La tesi riproposta in un libro dalla giornalista svedese Elisabeth Sbrink. E Israele pensa al boicottaggio

Si allunga l’ombra nazista sul “signor Ikea”

ROMA (Rainews24) – L’ombra sinistra di giovanili simpatie naziste – e forse nemmeno soltanto giovanili – torna ad addensarsi sul passato del “signor Ikea”: all’anagrafe Ingvar Kamprad, 86 anni compiuti, fondatore e ricchissimo proprietario della catena d’ipermercati di arredamento e oggettistica a basso costo che dalla Svezia ha conquistato in questi decenni il mondo.
A riproporre la controversia, in termini assai piu’ imbarazzanti di quanto non si fosse sospettato finora, è un libro fresco di stampa dalla giornalista svedese Elisabeth Sbrink, le cui rivelazioni sono rimbalzate ieri, con evidenza, sui media d’Israele: Paese in cui Ikea è sbarcata relativamente tardi, conquistando a spron battuto solida e diffusa popolarità, ma in cui ora cominciano a serpeggiare ipotesi di boicottaggio da parte dei consumatori.
Collocato da Forbes nella lista dei nababbi più facoltosi del pianeta – con una fortuna personale stimata nel 2011 in oltre 6 miliardi di dollari, stabilimenti esclusi – Kamprad era già finito nell’occhio del ciclone nel 1994, sulla base di documenti che ne testimoniavano la militanza a inizio anni ’40 nel partito d’estrema destra Nysvenska Roerelsen (New Swedish Movement).
Allora gli era riuscito di far liquidare la cosa come “una sbandata adolescenziale”.
Un fugace errore di gioventù, insomma. Il volume di Elisabeth Sbrink racconta, però, adesso una storia alquanto diversa.
Concepito come una biografia di Otto Ullman – ebreo viennese riparato in Svezia che trovò asilo da ragazzo presso la famiglia Kamprad – l’opera rivela intrecci profondi e inconfessabili fra il creatore dell’impero Ikea e l’ideologia che fu alla base della II guerra mondiale e dello sterminio di 6 milioni di ebrei. Sbrink non nega il legame d’amicizia coltivato da Ingvar fin dall’infanzia con Ullman, destinato poi a diventare suo braccio destro nell’avventura imprenditoriale.
Ma nota come questo non cancelli le compromissioni politiche di Kamprad. Il libro sostiene che l’adesione al New Swedish Movement di Per Engdahl – segnalata nel 1943 in un rapporto della polizia svedese in cui il miliardario in erba, allora diciassettenne, viene indicato in veste di simpatizzante del nazismo – non fu tanto effimera.

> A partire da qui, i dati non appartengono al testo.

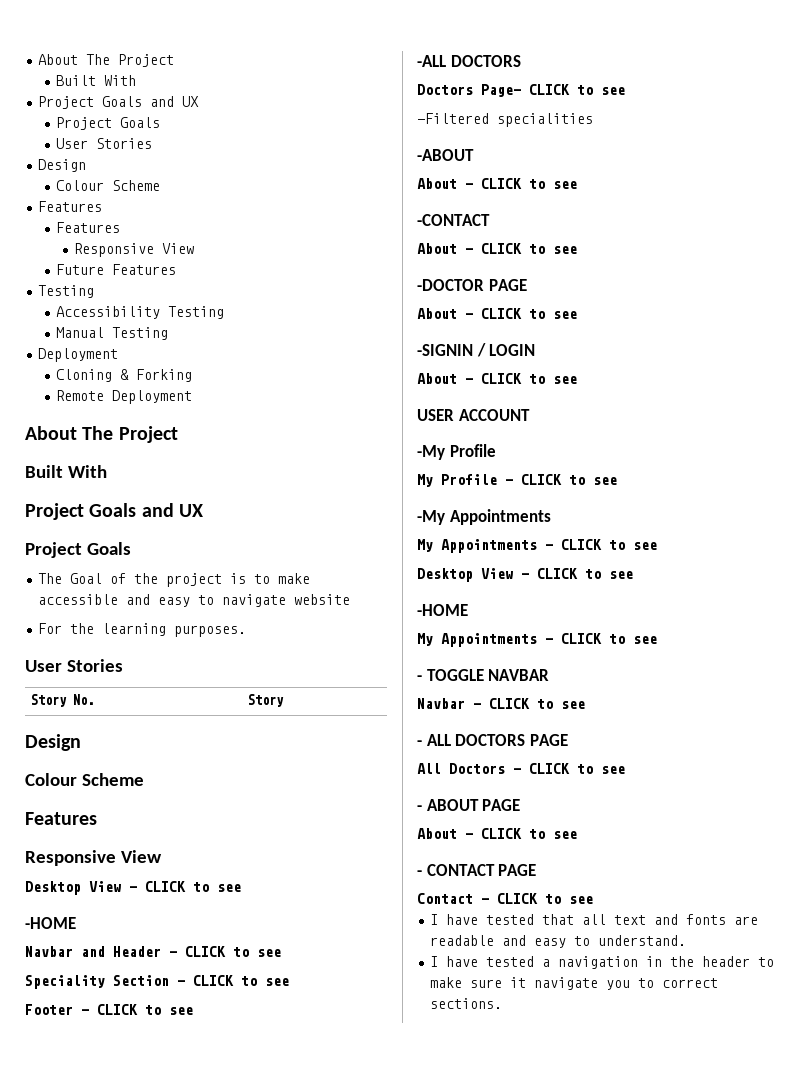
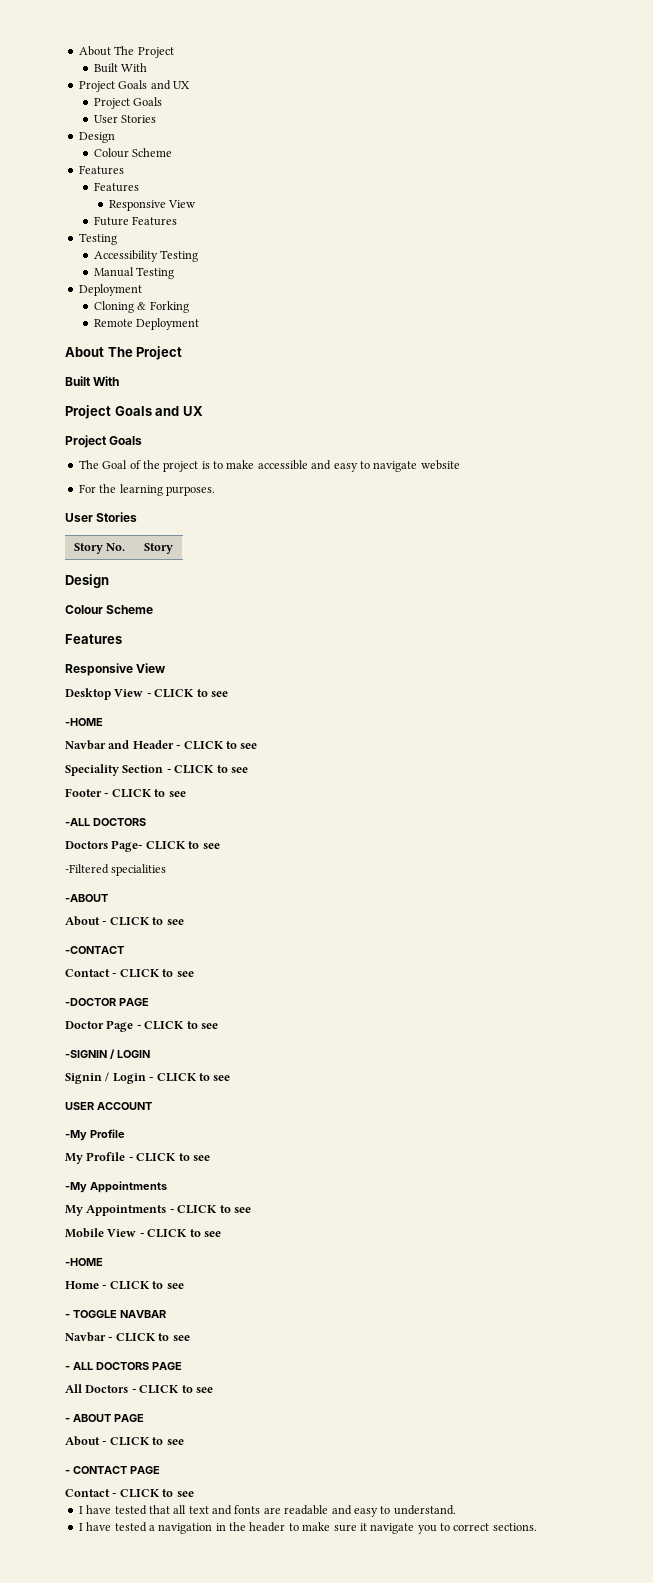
  -CONTACT
- About - CLICK to see
+ Contact - CLICK to see
  -DOCTOR PAGE
- About - CLICK to see
+ Doctor Page - CLICK to see
  -SIGNIN / LOGIN
- About - CLICK to see
+ Signin / Login - CLICK to see
  -My Appointments
  My Appointments - CLICK to see
- Desktop View - CLICK to see
+ Mobile View - CLICK to see
  -HOME
- My Appointments - CLICK to see
+ Home - CLICK to see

E porta alla luce episodi che dimostrano il protrarsi della frequentazione con Engdahl (ospite al matrimonio di Kamprad nel 1950) fino e oltre il decennio successivo: ben dopo la nascita d’Ikea e in anni in cui la piena consapevolezza dell’orrore della Shoah non poteva più essere in alcun modo sfumata.
Non solo; Sbrink svela pure il contenuto d’una lettera degli anni ‘50 in cui Kamprad si dichiara “fiero” d’aver fatto comunella con il New Swedish Movement. Un partito che – osserva scandalizzata l’autrice – non fu “solo” fascista (come affermato a parziale discolpa di se’ da ‘mister Ikea’), ma propriamente filo-nazista: tanto da inneggiare negli anni ‘40 ad Adolf Hitler come al “salvatore d’Europa” o additare gli ebrei quale “elemento alieno alla civiltà occidentale”.
Slogan tratti dai comizi di quel Engdhal nei confronti della cui memoria, ancora nel 2010, il vecchio Ingvar Kamprad si riferiva, del resto, così: “Dite ciò che volete, ma per me Per Enghdal fu un grand’uomo. E lo ripeterò finchè campo”.